**EXERCISE DETAILS**
The required answer is every line of the data containing the word "head".

Recorded data:
BEGIN

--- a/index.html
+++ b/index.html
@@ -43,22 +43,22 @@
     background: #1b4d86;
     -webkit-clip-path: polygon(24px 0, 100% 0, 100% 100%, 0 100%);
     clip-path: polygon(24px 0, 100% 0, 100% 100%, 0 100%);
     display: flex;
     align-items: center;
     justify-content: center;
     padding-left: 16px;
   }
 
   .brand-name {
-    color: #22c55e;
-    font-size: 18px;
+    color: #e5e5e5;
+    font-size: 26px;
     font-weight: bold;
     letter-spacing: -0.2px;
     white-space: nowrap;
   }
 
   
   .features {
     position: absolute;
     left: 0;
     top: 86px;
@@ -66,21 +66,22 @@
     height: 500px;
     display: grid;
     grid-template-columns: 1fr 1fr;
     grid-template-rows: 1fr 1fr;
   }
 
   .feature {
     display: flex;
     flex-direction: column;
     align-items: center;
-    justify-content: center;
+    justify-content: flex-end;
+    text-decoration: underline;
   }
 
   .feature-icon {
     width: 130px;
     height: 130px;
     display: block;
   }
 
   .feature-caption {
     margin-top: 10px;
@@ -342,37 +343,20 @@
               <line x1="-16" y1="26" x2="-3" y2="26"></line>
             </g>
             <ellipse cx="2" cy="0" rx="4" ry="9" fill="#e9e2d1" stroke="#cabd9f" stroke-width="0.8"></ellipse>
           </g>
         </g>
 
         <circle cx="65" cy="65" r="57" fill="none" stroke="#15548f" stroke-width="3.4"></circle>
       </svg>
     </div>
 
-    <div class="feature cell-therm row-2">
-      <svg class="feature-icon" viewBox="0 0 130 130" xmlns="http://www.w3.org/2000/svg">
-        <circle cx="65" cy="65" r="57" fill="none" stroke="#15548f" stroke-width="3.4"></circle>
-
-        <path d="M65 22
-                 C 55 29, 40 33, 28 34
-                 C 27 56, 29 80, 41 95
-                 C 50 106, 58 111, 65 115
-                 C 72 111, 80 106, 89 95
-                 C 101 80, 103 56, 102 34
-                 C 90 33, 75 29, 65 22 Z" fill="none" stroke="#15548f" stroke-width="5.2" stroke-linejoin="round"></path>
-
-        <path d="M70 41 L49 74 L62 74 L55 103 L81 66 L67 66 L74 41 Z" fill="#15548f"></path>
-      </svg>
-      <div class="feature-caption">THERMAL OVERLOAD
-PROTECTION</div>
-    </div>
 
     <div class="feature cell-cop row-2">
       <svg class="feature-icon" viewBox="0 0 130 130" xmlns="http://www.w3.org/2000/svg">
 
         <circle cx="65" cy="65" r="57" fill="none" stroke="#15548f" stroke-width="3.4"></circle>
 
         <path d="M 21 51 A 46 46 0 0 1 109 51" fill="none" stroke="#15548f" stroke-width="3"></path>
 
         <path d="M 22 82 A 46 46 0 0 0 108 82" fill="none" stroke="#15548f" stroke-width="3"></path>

END
BEGIN

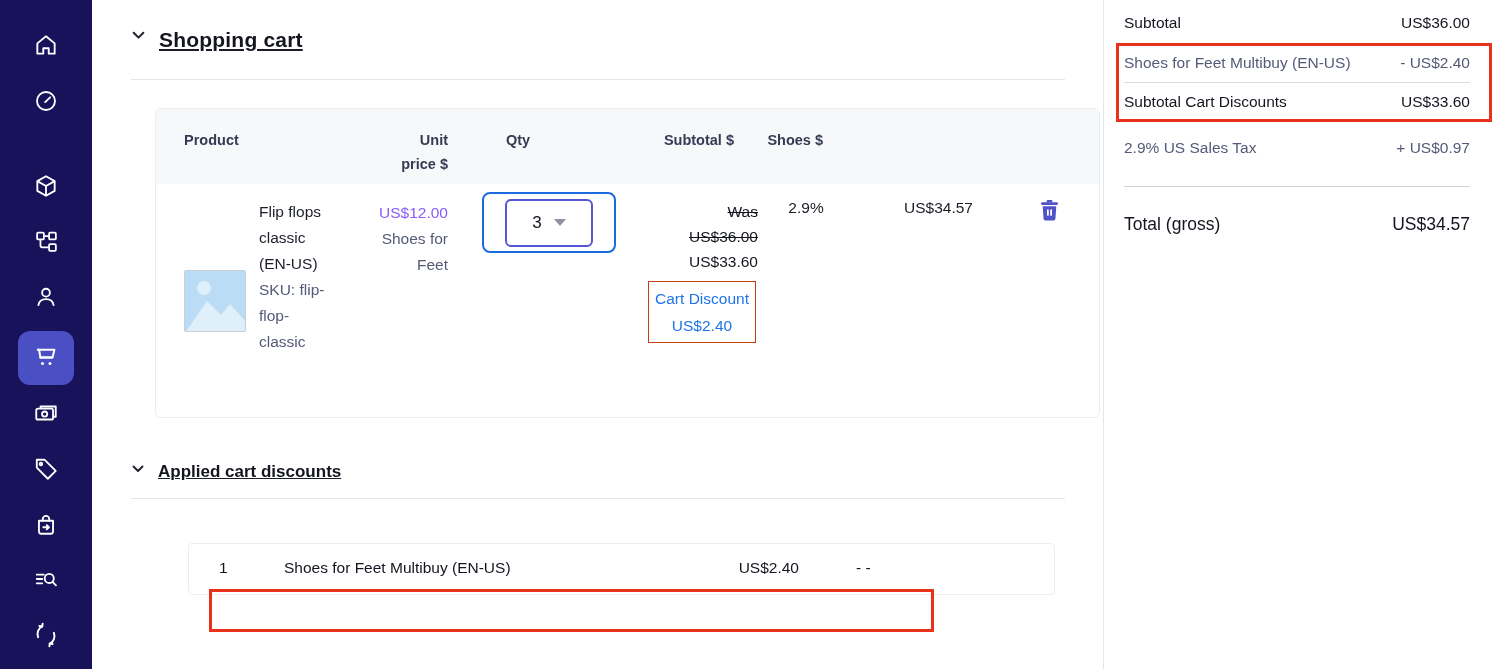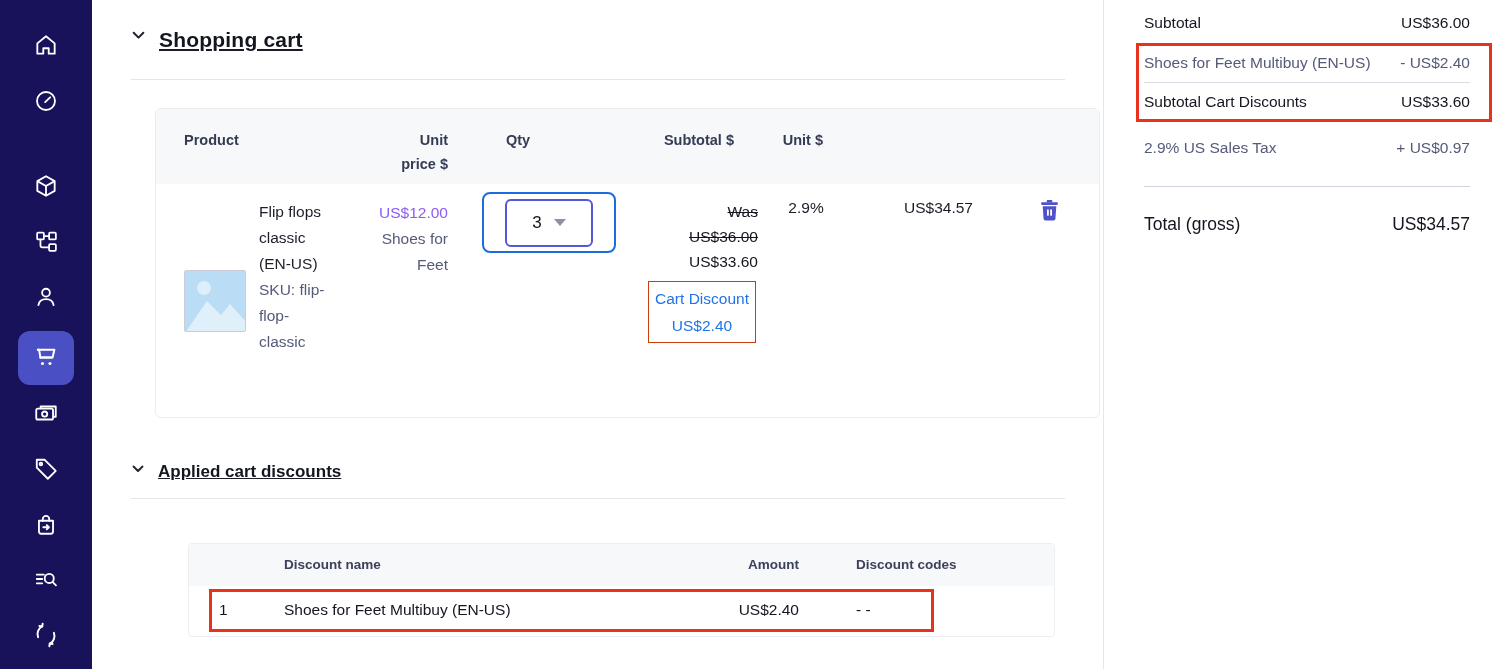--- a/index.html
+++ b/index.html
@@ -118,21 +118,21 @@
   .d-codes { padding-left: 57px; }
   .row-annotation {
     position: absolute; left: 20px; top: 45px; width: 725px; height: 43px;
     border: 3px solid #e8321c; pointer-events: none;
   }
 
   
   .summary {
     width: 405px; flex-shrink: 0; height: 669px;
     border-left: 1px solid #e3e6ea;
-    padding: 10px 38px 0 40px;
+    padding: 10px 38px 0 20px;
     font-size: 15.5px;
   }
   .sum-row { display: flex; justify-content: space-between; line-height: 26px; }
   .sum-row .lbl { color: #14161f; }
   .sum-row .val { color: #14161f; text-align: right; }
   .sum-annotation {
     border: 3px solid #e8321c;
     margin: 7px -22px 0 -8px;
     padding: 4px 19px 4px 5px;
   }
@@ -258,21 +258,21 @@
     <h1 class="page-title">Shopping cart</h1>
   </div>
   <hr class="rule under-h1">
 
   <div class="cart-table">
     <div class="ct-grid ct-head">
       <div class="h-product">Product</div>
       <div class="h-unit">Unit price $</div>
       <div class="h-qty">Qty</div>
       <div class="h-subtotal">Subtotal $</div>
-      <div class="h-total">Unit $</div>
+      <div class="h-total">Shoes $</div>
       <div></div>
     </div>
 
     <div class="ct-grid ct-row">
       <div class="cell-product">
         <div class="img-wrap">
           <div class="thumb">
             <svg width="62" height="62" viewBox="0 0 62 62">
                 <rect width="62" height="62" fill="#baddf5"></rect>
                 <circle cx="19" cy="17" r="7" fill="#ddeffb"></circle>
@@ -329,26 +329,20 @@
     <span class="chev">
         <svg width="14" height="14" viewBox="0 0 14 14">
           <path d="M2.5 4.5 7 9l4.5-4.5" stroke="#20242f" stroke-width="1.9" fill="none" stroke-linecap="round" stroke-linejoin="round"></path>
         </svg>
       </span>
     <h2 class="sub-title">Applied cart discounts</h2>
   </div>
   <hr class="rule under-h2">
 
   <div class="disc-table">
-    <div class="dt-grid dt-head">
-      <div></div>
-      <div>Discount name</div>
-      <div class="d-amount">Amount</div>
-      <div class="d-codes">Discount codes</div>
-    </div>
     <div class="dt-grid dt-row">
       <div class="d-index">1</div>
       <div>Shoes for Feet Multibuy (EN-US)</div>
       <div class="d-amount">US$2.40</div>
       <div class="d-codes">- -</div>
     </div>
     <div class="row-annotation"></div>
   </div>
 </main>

END

**RESPONSE AREA**
     <div class="ct-grid ct-head">
-    <div class="dt-grid dt-head">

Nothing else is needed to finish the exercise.